Tags: ocr hash image misc 


## myopia

The code is using the [abonander/img_hash](https://github.com/abonander/img_hash) library to calculate the perceptual hash of the image. To get this flag, we need to find two images with the same perceptual hash of `ERsrE6nTHhI=` (in Base64), but one showing the text "sudo please", while the other showing the text "give me the flag". The text is OCR'd by the tesseract library.

Since the given image `img1.png` with the text "sudo please" already have this target perceptual hash, what's remaining is to generate the second image that will be recongnized by the OCR library as having the text "give me the flag", but having the same perceptual hash calculated by the `img_hash` library. We don't think it's a good idea to trick the OCR library since the codebase is large and is widely used, so we started by looking at the `img_hash` library.

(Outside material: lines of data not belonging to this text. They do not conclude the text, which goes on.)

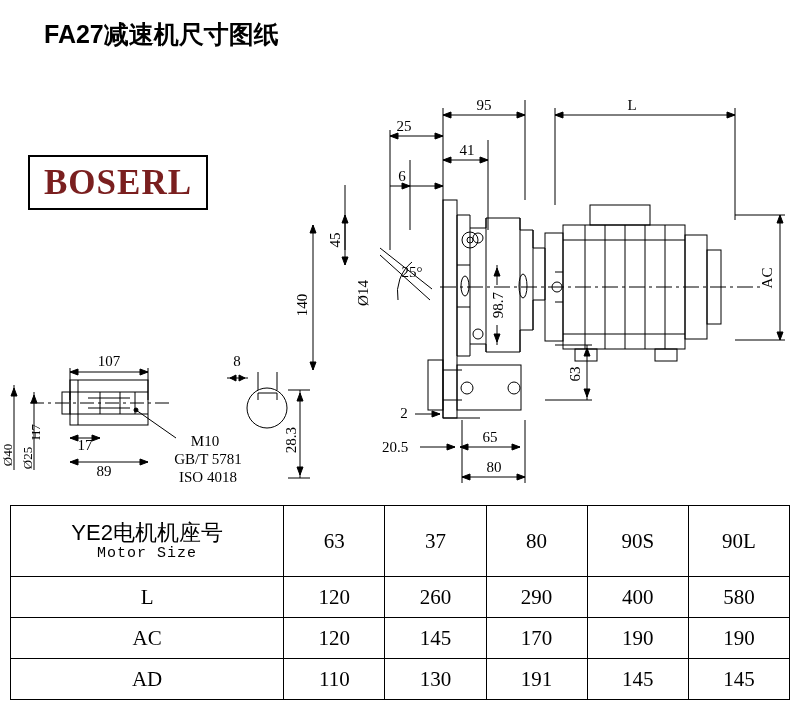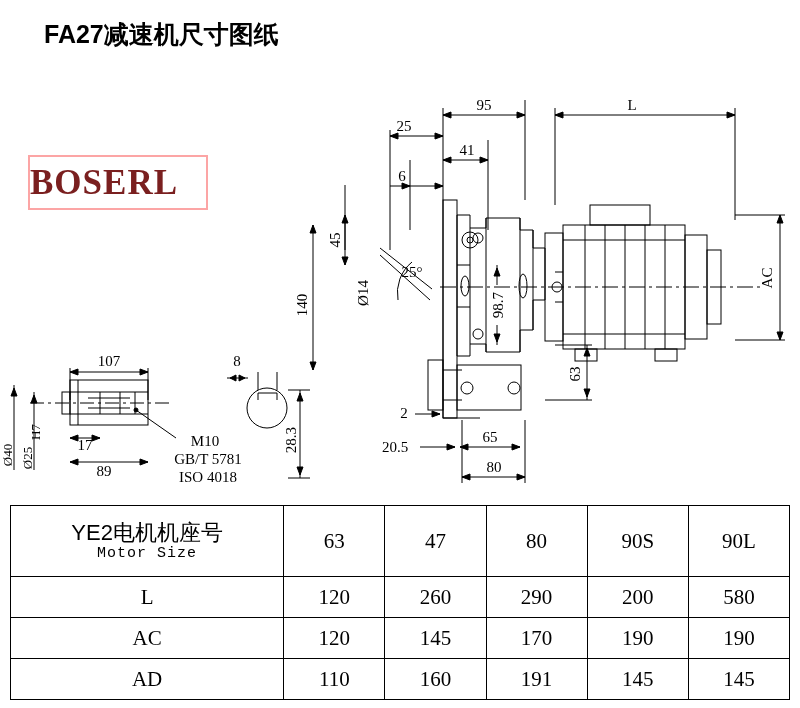--- a/index.html
+++ b/index.html
@@ -14,22 +14,22 @@
   #canvas{position:absolute;left:0;top:0;width:800px;height:516px;}
   .title{
     position:absolute;left:44px;top:18px;
     font-family:"Liberation Sans", sans-serif;
     font-weight:bold;font-size:25px;letter-spacing:0px;
     white-space:nowrap;
   }
   .logo{
     position:absolute;left:28px;top:155px;
     width:180px;height:55px;
-    border:2px solid #fca5a5;
-    display:flex;align-items:center;justify-content:flex-start;
+    border:2px solid #000000;
+    display:flex;align-items:center;justify-content:center;
     box-sizing:border-box;
   }
   .logo span{
     font-family:"Liberation Serif", serif;
     font-weight:bold;font-style:normal;
     font-size:35px;color:#7a1f1f;letter-spacing:1px;
   }
   svg{position:absolute;left:0;top:0;}
   .dim{font-family:"Liberation Serif", serif;font-size:15px;}
   .dimsm{font-family:"Liberation Serif", serif;font-size:13px;}
@@ -277,45 +277,45 @@
   </svg>
 
   <table class="tbl">
     <tbody>
       <tr class="hdrrow">
         <td class="first">
           <div class="cnline">YE2电机机座号</div>
           <div class="enline">Motor Size</div>
         </td>
         <td class="hdrcell">63</td>
-        <td class="hdrcell">47</td>
+        <td class="hdrcell">37</td>
         <td class="hdrcell">80</td>
         <td class="hdrcell">90S</td>
         <td class="hdrcell">90L</td>
       </tr>
       <tr>
         <td class="first">L</td>
         <td>120</td>
         <td>260</td>
         <td>290</td>
-        <td>200</td>
+        <td>400</td>
         <td>580</td>
       </tr>
       <tr>
         <td class="first">AC</td>
         <td>120</td>
         <td>145</td>
         <td>170</td>
         <td>190</td>
         <td>190</td>
       </tr>
       <tr>
         <td class="first">AD</td>
         <td>110</td>
-        <td>160</td>
+        <td>130</td>
         <td>191</td>
         <td>145</td>
         <td>145</td>
       </tr>
     </tbody>
   </table>
 
 </div>
 
 </body></html>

The first thing the `img_hash` library does to the image is to convert it into a grayscale image. This logic is done by the `image` library. Looking into the source code, it's doing the basic luminance calculation. However, we found that this image library supports reading PNG files with transparent layer (RGBA), but will ignore the alpha value in the calculation. Therefore, near-transparent pixels will be included in the final grayscale image as well. Here we took a guess that tesseract library will deal with transparent images correctly, meaning it should ignore near-transparent pixels.

We generated an image that has the same pixel values of `img1.png`, but every pixel having alpha values of only 1. Then we added a black text saying "give me the flag" on top of the black area of the image, so if you directly view it on a light background, you can only see the text. But if you convert the image into grayscale, you would see the same image as `img1.png`. As what we have guessed, this worked very well.


## hyperopia

The second flag is the reverse of the first: we need to find two images with different perceptual hash, but the file content only differs by one bit, and both have to be OCR'd as having the same text "give me the flag".

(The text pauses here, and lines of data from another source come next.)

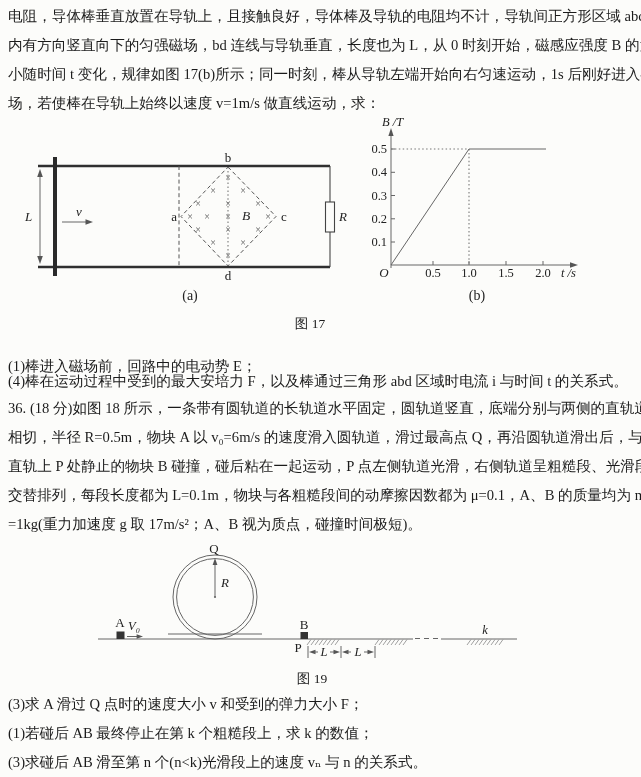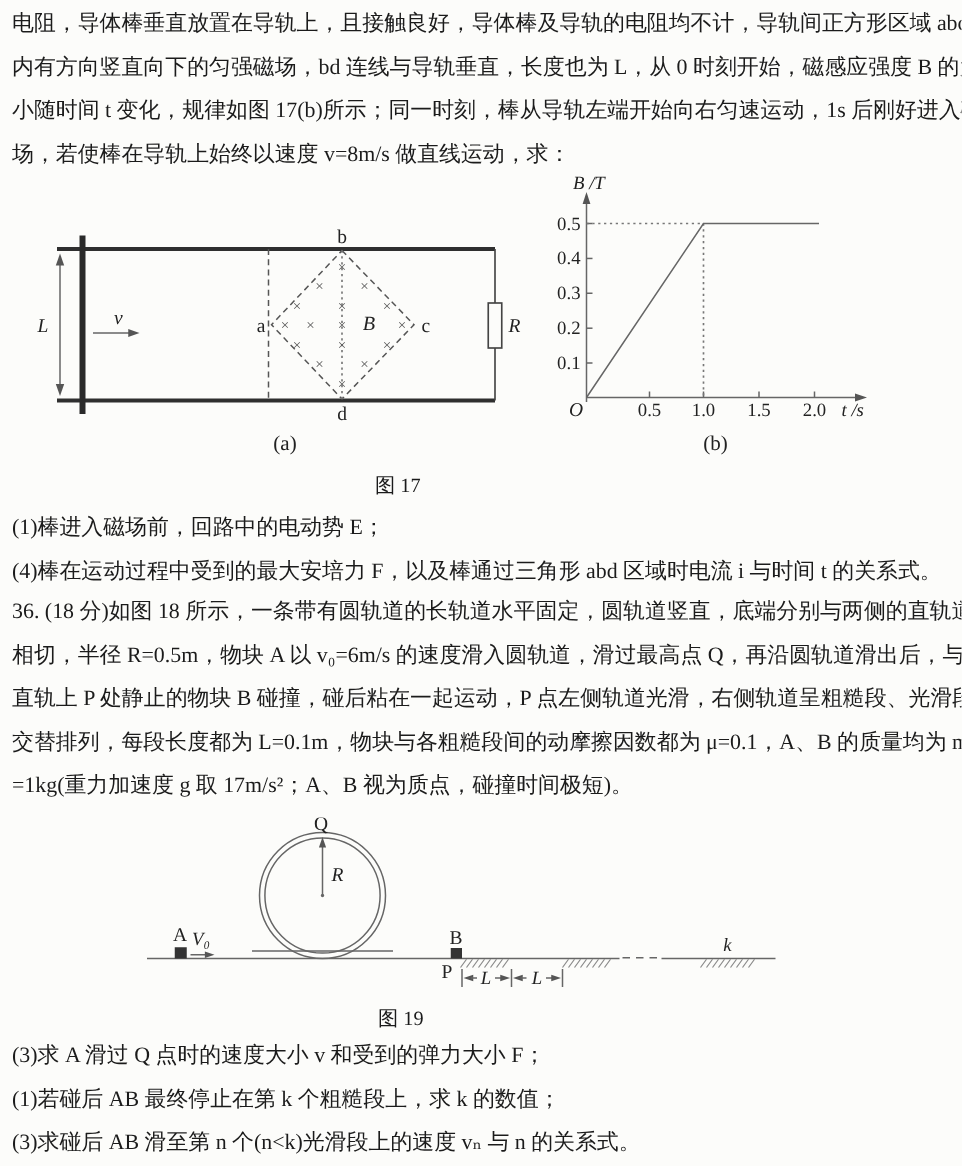--- a/index.html
+++ b/index.html
@@ -2,21 +2,21 @@
 <html><head>
 <meta charset="utf-8">
 <style>
   html,body{margin:0;padding:0;}
   body{
     width:641px;height:777px;position:relative;overflow:hidden;
     background:#fcfcfa;color:#1b1b1b;
     font-family:"Liberation Serif","DejaVu Serif",serif;
   }
   .tl{position:absolute;left:8px;font-size:14.6px;line-height:20px;white-space:nowrap;}
-  .cap{position:absolute;font-size:13.5px;width:120px;}
+  .cap{position:absolute;font-size:13.5px;text-align:center;width:120px;}
   svg{position:absolute;left:0;}
   svg text{font-family:"Liberation Serif","DejaVu Serif",serif;fill:#222;font-size:13px;}
   .it{font-style:italic;}
   .tick{font-size:12.5px;}
   .subcap{font-size:14px;}
   .cross{font-size:10px;fill:#555;}
   .hatch{stroke:#888;stroke-width:0.8;}
   .rail{stroke:#2f2f2f;stroke-width:2.6;}
   .wire{stroke:#444;stroke-width:1.1;fill:none;}
   .thin{stroke:#666;stroke-width:1;fill:none;}
@@ -24,21 +24,21 @@
   .dots{stroke:#777;stroke-width:1.1;fill:none;stroke-dasharray:1.5 2.4;}
   .arrowfill{fill:#555;}
   .blk{fill:#333;}
 </style>
 </head>
 <body>
 
 <div class="tl" style="top:6px">电阻，导体棒垂直放置在导轨上，且接触良好，导体棒及导轨的电阻均不计，导轨间正方形区域 abcd</div>
 <div class="tl" style="top:35px">内有方向竖直向下的匀强磁场，bd 连线与导轨垂直，长度也为 L，从 0 时刻开始，磁感应强度 B 的大</div>
 <div class="tl" style="top:64px">小随时间 t 变化，规律如图 17(b)所示；同一时刻，棒从导轨左端开始向右匀速运动，1s 后刚好进入磁</div>
-<div class="tl" style="top:93px">场，若使棒在导轨上始终以速度 v=8m/s 做直线运动，求：</div>
+<div class="tl" style="top:93px">场，若使棒在导轨上始终以速度 v=1m/s 做直线运动，求：</div>
 
 <svg style="top:112px" width="641" height="196" viewBox="0 112 641 196">
 
   <g>
     <line class="rail" x1="38" y1="166" x2="330" y2="166"></line>
     <line class="rail" x1="38" y1="267" x2="330" y2="267"></line>
     <line class="wire" x1="330" y1="166" x2="330" y2="202"></line>
     <line class="wire" x1="330" y1="232" x2="330" y2="267"></line>
     <rect x="325.5" y="202" width="9" height="30" fill="#fcfcfa" stroke="#444" stroke-width="1.1"></rect>
     <text class="it" x="339" y="221">R</text>
@@ -128,21 +128,21 @@
     <line class="dots" x1="391" y1="149" x2="469" y2="149"></line>
     <line class="dots" x1="469" y1="149" x2="469" y2="265"></line>
     <polyline class="thin" points="391,265 469,149 546,149" stroke-width="1.3"></polyline>
 
     <text class="subcap" x="477" y="300" text-anchor="middle">(b)</text>
   </g>
 </svg>
 
 <div class="cap" style="top:315px;left:250px">图 17</div>
 
-<div class="tl" style="top:342px">(1)棒进入磁场前，回路中的电动势 E；</div>
+<div class="tl" style="top:356px">(1)棒进入磁场前，回路中的电动势 E；</div>
 <div class="tl" style="top:371px">(4)棒在运动过程中受到的最大安培力 F，以及棒通过三角形 abd 区域时电流 i 与时间 t 的关系式。</div>
 
 <div class="tl" style="top:398px">36. (18 分)如图 18 所示，一条带有圆轨道的长轨道水平固定，圆轨道竖直，底端分别与两侧的直轨道</div>
 <div class="tl" style="top:427px">相切，半径 R=0.5m，物块 A 以 v₀=6m/s 的速度滑入圆轨道，滑过最高点 Q，再沿圆轨道滑出后，与</div>
 <div class="tl" style="top:456px">直轨上 P 处静止的物块 B 碰撞，碰后粘在一起运动，P 点左侧轨道光滑，右侧轨道呈粗糙段、光滑段</div>
 <div class="tl" style="top:485px">交替排列，每段长度都为 L=0.1m，物块与各粗糙段间的动摩擦因数都为 μ=0.1，A、B 的质量均为 m</div>
 <div class="tl" style="top:514px">=1kg(重力加速度 g 取 17m/s²；A、B 视为质点，碰撞时间极短)。</div>
 
 <svg style="top:545px" width="641" height="122" viewBox="0 545 641 122">
   <g>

Thinking that the JPEG format is extremely robust, we simply generated a small image in JPEG format with "give me the flag" text on it, and brute-forced every possible bit flip, until we find one that satifies the conditions (can be read by the image library and OCR'd to have the correct text, while having different perceptual hash).

Although we have no idea which part in the file we touched, but by the look of the final image, it seems that it's some coefficient of the DCT block.